------ PROVIDED INFORMATION

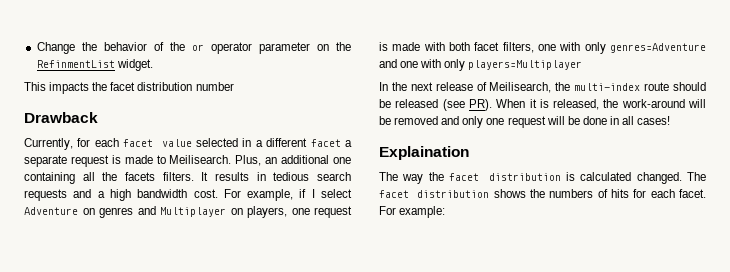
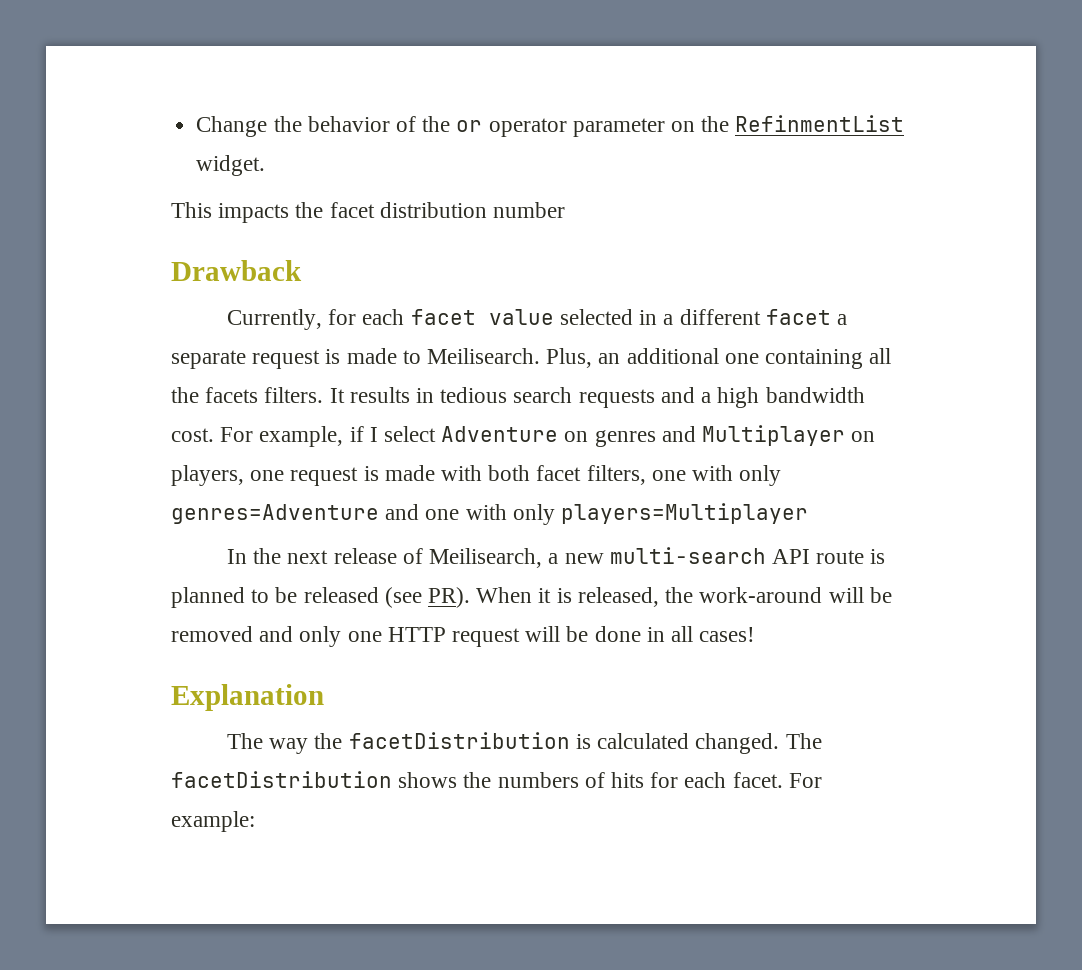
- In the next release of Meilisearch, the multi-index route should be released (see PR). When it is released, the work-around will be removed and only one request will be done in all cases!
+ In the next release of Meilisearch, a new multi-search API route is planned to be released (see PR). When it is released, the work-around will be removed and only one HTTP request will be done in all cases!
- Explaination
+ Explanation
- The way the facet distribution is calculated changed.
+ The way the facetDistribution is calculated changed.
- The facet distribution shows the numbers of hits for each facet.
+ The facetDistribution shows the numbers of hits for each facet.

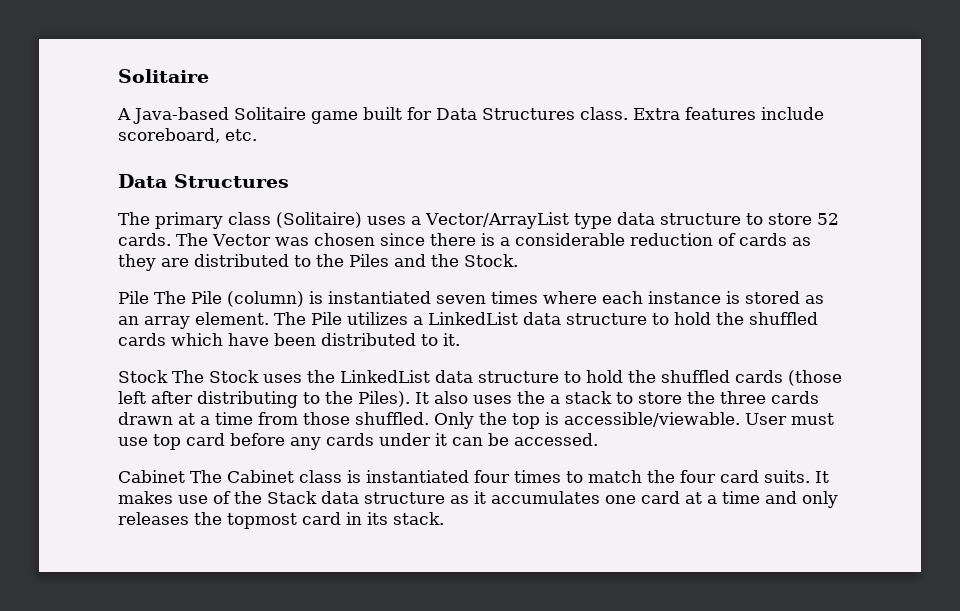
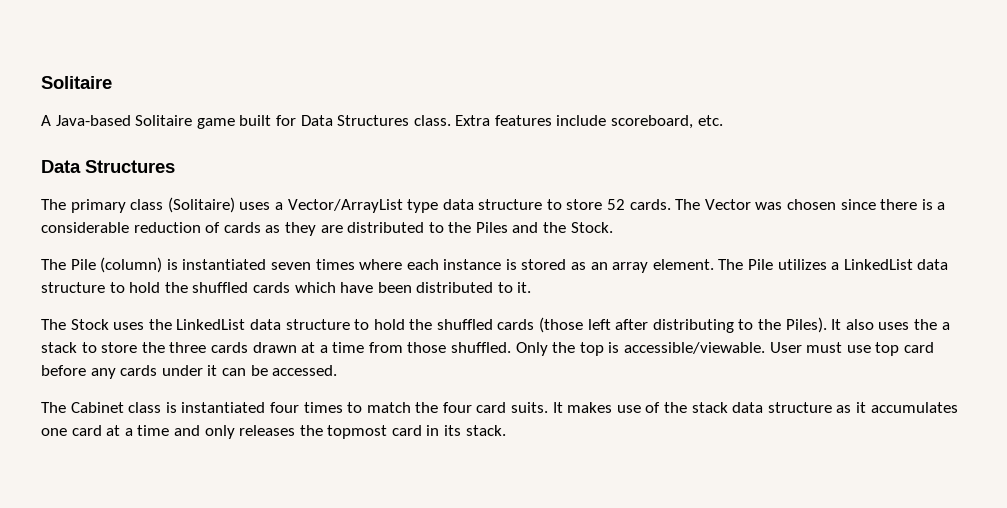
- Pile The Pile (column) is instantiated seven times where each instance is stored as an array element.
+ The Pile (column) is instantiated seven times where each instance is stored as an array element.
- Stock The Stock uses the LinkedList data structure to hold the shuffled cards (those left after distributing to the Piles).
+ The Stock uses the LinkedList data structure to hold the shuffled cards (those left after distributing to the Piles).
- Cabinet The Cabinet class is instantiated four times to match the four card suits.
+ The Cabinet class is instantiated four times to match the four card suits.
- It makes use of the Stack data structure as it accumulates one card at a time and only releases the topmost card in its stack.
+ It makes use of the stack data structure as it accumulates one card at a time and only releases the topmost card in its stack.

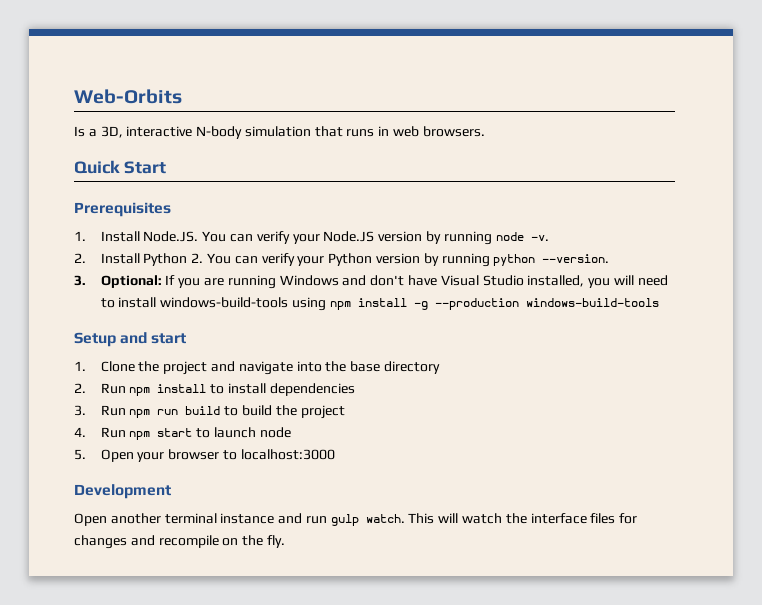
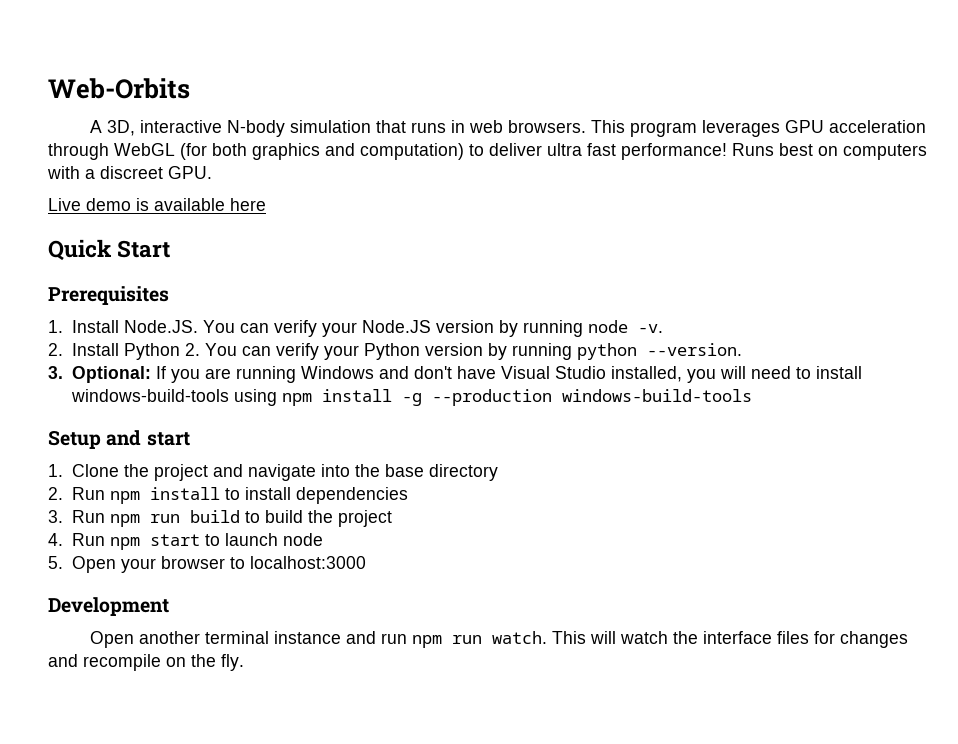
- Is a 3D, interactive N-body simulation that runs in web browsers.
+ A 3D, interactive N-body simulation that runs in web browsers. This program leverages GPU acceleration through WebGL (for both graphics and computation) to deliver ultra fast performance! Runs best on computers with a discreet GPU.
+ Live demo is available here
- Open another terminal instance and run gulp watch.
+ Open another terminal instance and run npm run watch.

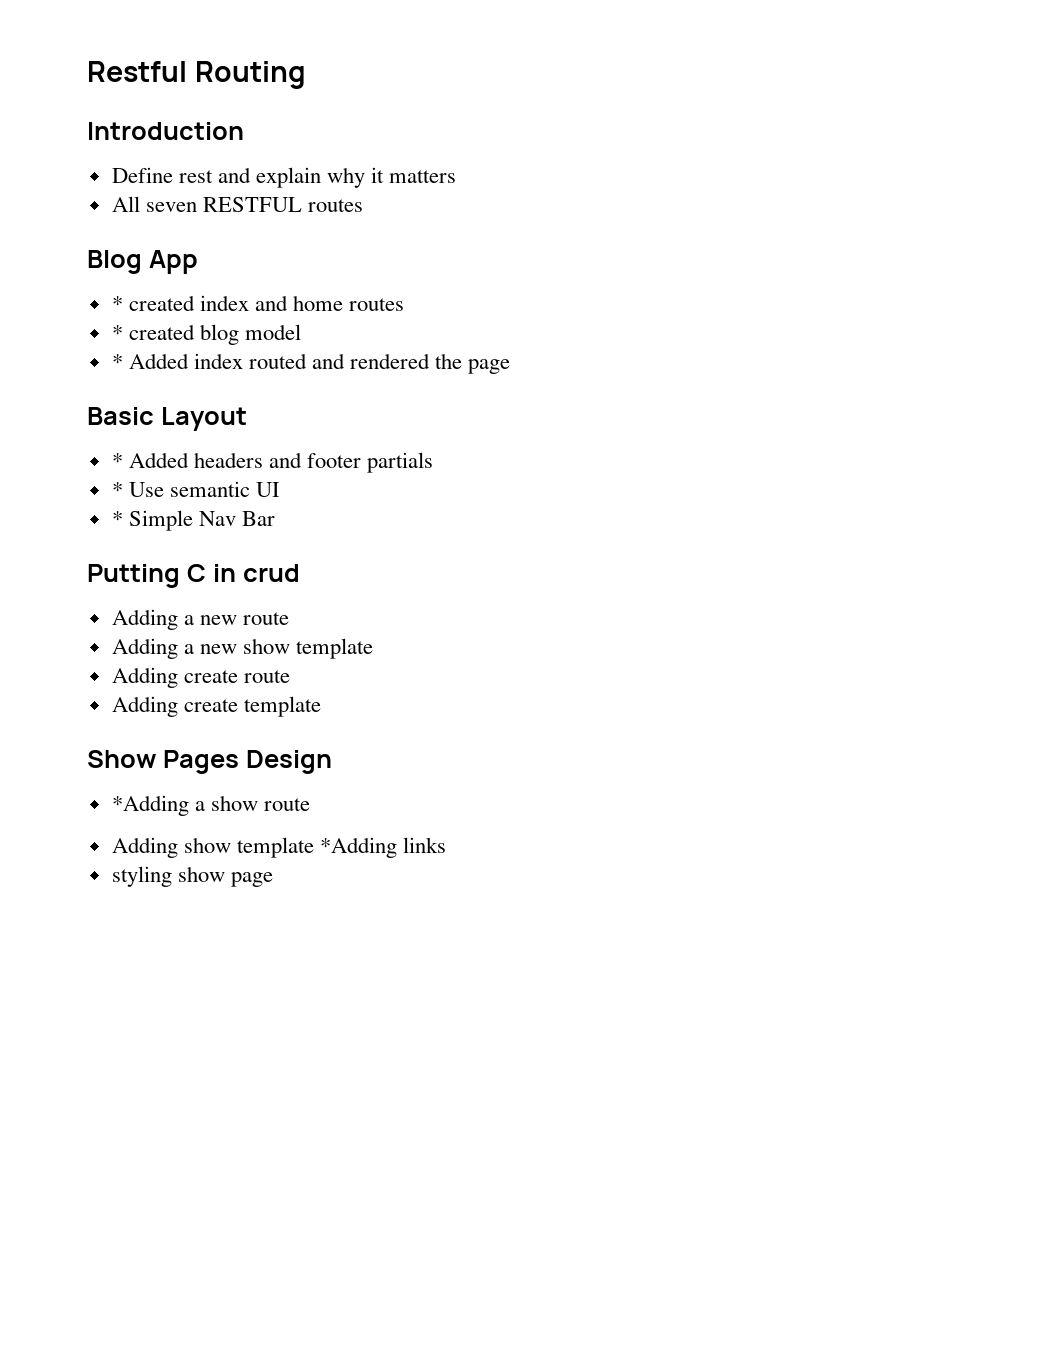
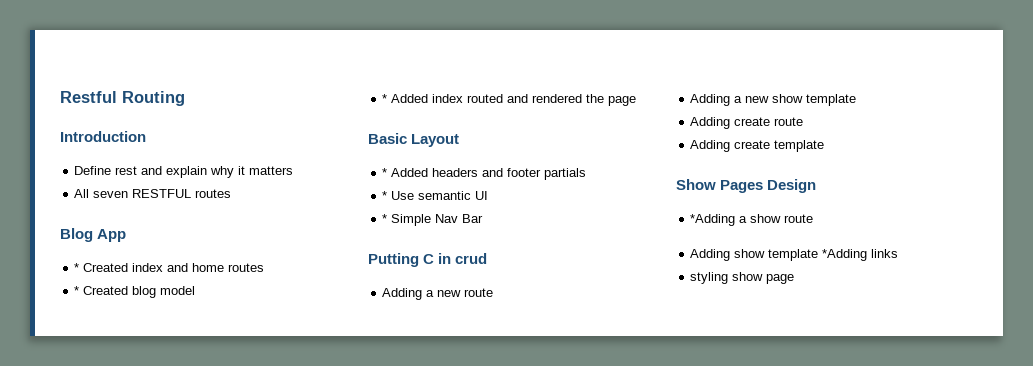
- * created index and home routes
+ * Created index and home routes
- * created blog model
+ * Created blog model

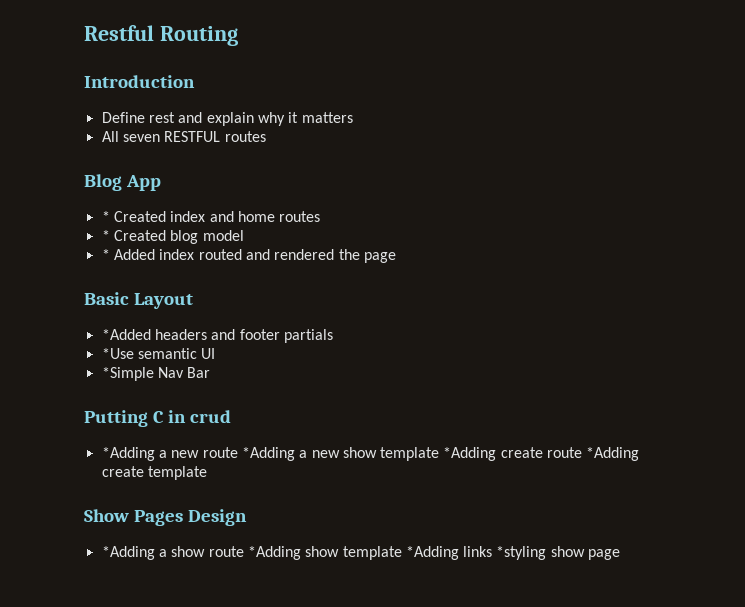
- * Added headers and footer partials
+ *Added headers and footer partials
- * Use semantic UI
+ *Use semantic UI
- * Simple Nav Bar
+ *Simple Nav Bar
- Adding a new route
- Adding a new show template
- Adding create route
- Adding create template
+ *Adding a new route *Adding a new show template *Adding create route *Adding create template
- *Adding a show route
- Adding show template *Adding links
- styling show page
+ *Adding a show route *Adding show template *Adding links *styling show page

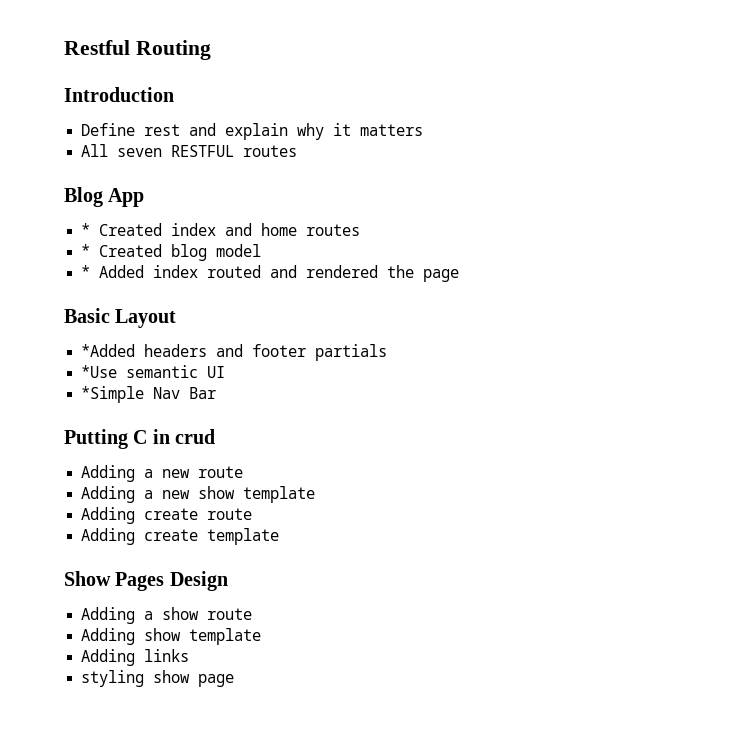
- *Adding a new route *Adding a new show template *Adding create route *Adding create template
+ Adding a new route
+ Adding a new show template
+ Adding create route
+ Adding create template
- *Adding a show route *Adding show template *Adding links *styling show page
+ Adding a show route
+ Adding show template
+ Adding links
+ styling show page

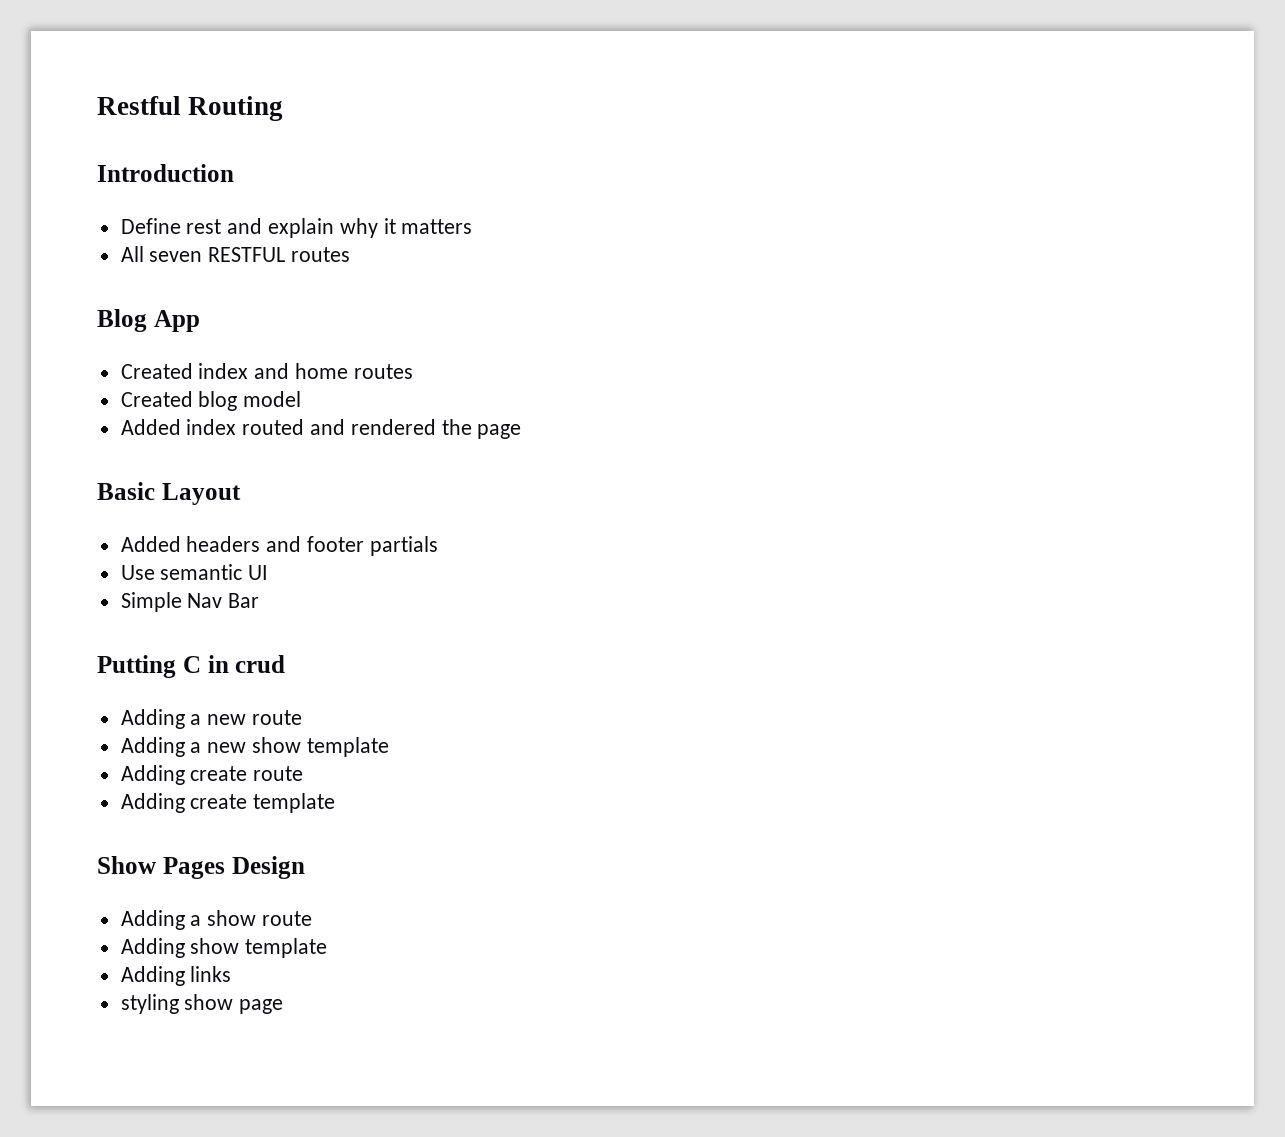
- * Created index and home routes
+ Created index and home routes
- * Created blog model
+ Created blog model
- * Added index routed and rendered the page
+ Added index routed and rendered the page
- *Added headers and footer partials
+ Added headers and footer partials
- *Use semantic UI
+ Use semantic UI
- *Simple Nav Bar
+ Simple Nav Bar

------------

WHAT TO DO:
Return an exact copy of the data above, apart from any pictures.

REPLY:
- In the next release of Meilisearch, the multi-index route should be released (see PR). When it is released, the work-around will be removed and only one request will be done in all cases!
+ In the next release of Meilisearch, a new multi-search API route is planned to be released (see PR). When it is released, the work-around will be removed and only one HTTP request will be done in all cases!
- Explaination
+ Explanation
- The way the facet distribution is calculated changed.
+ The way the facetDistribution is calculated changed.
- The facet distribution shows the numbers of hits for each facet.
+ The facetDistribution shows the numbers of hits for each facet.

- Pile The Pile (column) is instantiated seven times where each instance is stored as an array element.
+ The Pile (column) is instantiated seven times where each instance is stored as an array element.
- Stock The Stock uses the LinkedList data structure to hold the shuffled cards (those left after distributing to the Piles).
+ The Stock uses the LinkedList data structure to hold the shuffled cards (those left after distributing to the Piles).
- Cabinet The Cabinet class is instantiated four times to match the four card suits.
+ The Cabinet class is instantiated four times to match the four card suits.
- It makes use of the Stack data structure as it accumulates one card at a time and only releases the topmost card in its stack.
+ It makes use of the stack data structure as it accumulates one card at a time and only releases the topmost card in its stack.

- Is a 3D, interactive N-body simulation that runs in web browsers.
+ A 3D, interactive N-body simulation that runs in web browsers. This program leverages GPU acceleration through WebGL (for both graphics and computation) to deliver ultra fast performance! Runs best on computers with a discreet GPU.
+ Live demo is available here
- Open another terminal instance and run gulp watch.
+ Open another terminal instance and run npm run watch.

- * created index and home routes
+ * Created index and home routes
- * created blog model
+ * Created blog model

- * Added headers and footer partials
+ *Added headers and footer partials
- * Use semantic UI
+ *Use semantic UI
- * Simple Nav Bar
+ *Simple Nav Bar
- Adding a new route
- Adding a new show template
- Adding create route
- Adding create template
+ *Adding a new route *Adding a new show template *Adding create route *Adding create template
- *Adding a show route
- Adding show template *Adding links
- styling show page
+ *Adding a show route *Adding show template *Adding links *styling show page

- *Adding a new route *Adding a new show template *Adding create route *Adding create template
+ Adding a new route
+ Adding a new show template
+ Adding create route
+ Adding create template
- *Adding a show route *Adding show template *Adding links *styling show page
+ Adding a show route
+ Adding show template
+ Adding links
+ styling show page

- * Created index and home routes
+ Created index and home routes
- * Created blog model
+ Created blog model
- * Added index routed and rendered the page
+ Added index routed and rendered the page
- *Added headers and footer partials
+ Added headers and footer partials
- *Use semantic UI
+ Use semantic UI
- *Simple Nav Bar
+ Simple Nav Bar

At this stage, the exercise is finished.